As Arnold said, this doesn’t work if Japan’s currency is going to suddenly appreciate leaving the money manager with US dollars that won’t be worth the Yen he needs to pay back the savers….and there’s no serious market out there allowing one to hedge currencies ten years out.
But what about Japan’s 170% debt to GDP level which only a few days ago Arnold was hinting was going to cause a problem sooner or later? Since when is it plausible to think that a country getting into debt problems is going to suddenly have its currency *increase* in value? Even if Japanese savers are irrationally patriotic the country does have clearly sophisticated money managers.

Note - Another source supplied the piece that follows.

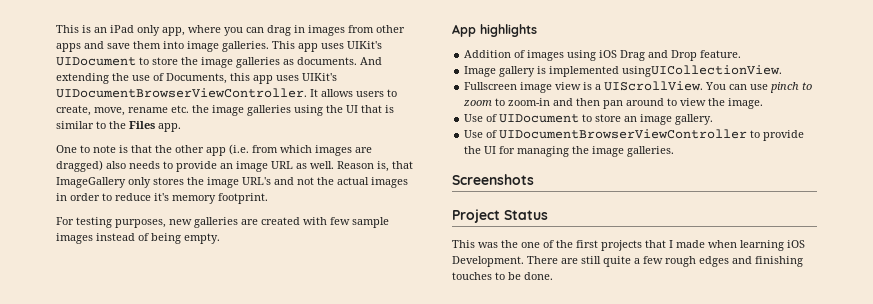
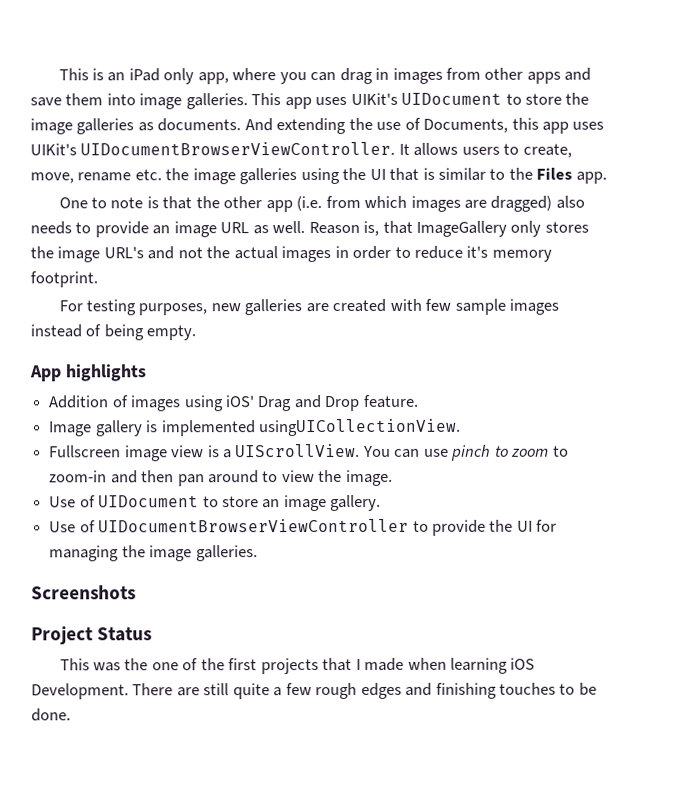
[599,50,618,58] iOS -> [224,395,255,408] iOS'

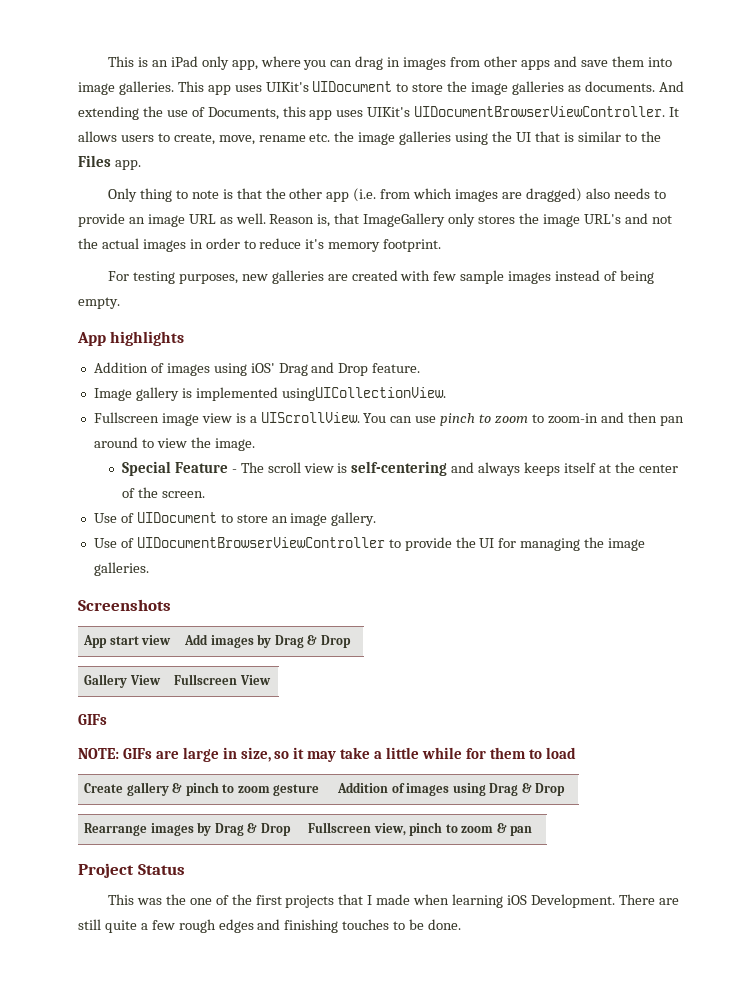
[58,197,88,209] One -> [108,188,172,202] Only thing
(393, 477) none -> [121,461,678,476] [121,487,205,498] // Special Feature - The scroll view is self-centering and always keeps itself at the center of the screen.
(136, 592) none -> [83,635,172,648] [184,634,351,648] [84,674,161,688] [174,674,271,685] [78,714,107,725] [78,747,576,762] [84,782,320,796] [337,782,566,796] [84,822,291,836] [308,822,533,836] // App start view | Add images by Drag & Drop // Gallery View | Fullscreen View // GIFs // NOTE: GIFs are large in size, so it may take a little while for them to load // Create gallery & pinch to zoom gesture | Addition of images using Drag & Drop // Rearrange images by Drag & Drop | Fullscreen view, pinch to zoom & pan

If Arnold’s ‘fiscal singularity’ is true, then Japan will hit there first making the intelligent bet to short Japan and go long on the US. In other words, borrow in Yen, buy dollars, buy bonds, use the bonds from the US to pay off your Yen as time goes by. When the collapse hits Japan, your US dollars will generate even more profit.
Les Cargill
Apr 25 2010 at 12:13pm
Boonton:
Yes, but when? Japan successfully went through an extremely long medieval period. Had Admiral Perry not floated into the harbor, they might be there still. It’s a simply remarkable culture. Island cultures seem to tend towards rather an iron discipline – Britain significantly tailored its culture to producing people who could stand at post during wooden ship warfare. That’s some real nickel anthropology there, but …
I am no real Japanologist, just another bag of Internet opinions. Still, it seems that said discipline is still there bubbling under. The apparent principle high-status hobbies in Japan involve reinvigorating medieval arts – katana makers are still highly esteemed, executives study martial arts to a high degree, bowplay is back.
And Japan does buy a considerable quantity of treasuries. I think they’re in the top ten in holdings. I just don’t think they’re organized around the principle of optimizing returns for the sake or returns.
Amaturus
Apr 25 2010 at 12:23pm
When I studied this phenomenon in my International Financial Management class, we called it the International Fisher Effect (IFE). The textbook (by Jeff Madura) explains that the IFE does not hold consistently, much like Purchasing Power Parity. I think there’s simply a lot of noise in the system that make these economic theories not hold consistently, but there is an underlying truth to them. In the early days of the financial crisis, the yen-carry trade started unwinding and incentivized the Japanese to get out of foreign capital markets (foreign interest rates were falling and less desirable to the Japanese). They sold off assets denominated in the other currencies and returned their holdings to yen, leading to a cycle of yen appreciation that devastated stock markets. There is a strong correlation between the appreciating yen and the fall of the DJI in Fall 2008.
Elvin
Apr 25 2010 at 1:15pm
Arnold,
I don’t think this is right. I just looked up the option-adjusted spread for Japanese investment grade corporate bonds: it’s 43 basis points, while the US OAS is 139 basis points.
Some thoughts: Japanese savers are rewarding corporate buyers as well; aren’t JGBs rated Aa+, not Aaa?; Japanese companies are more conservatively managed than US companies. (This last one is definately true, as the largest corp sector in Japan was the Aa, while in the US it is Baa.) Maybe lending is harder in non-price terms.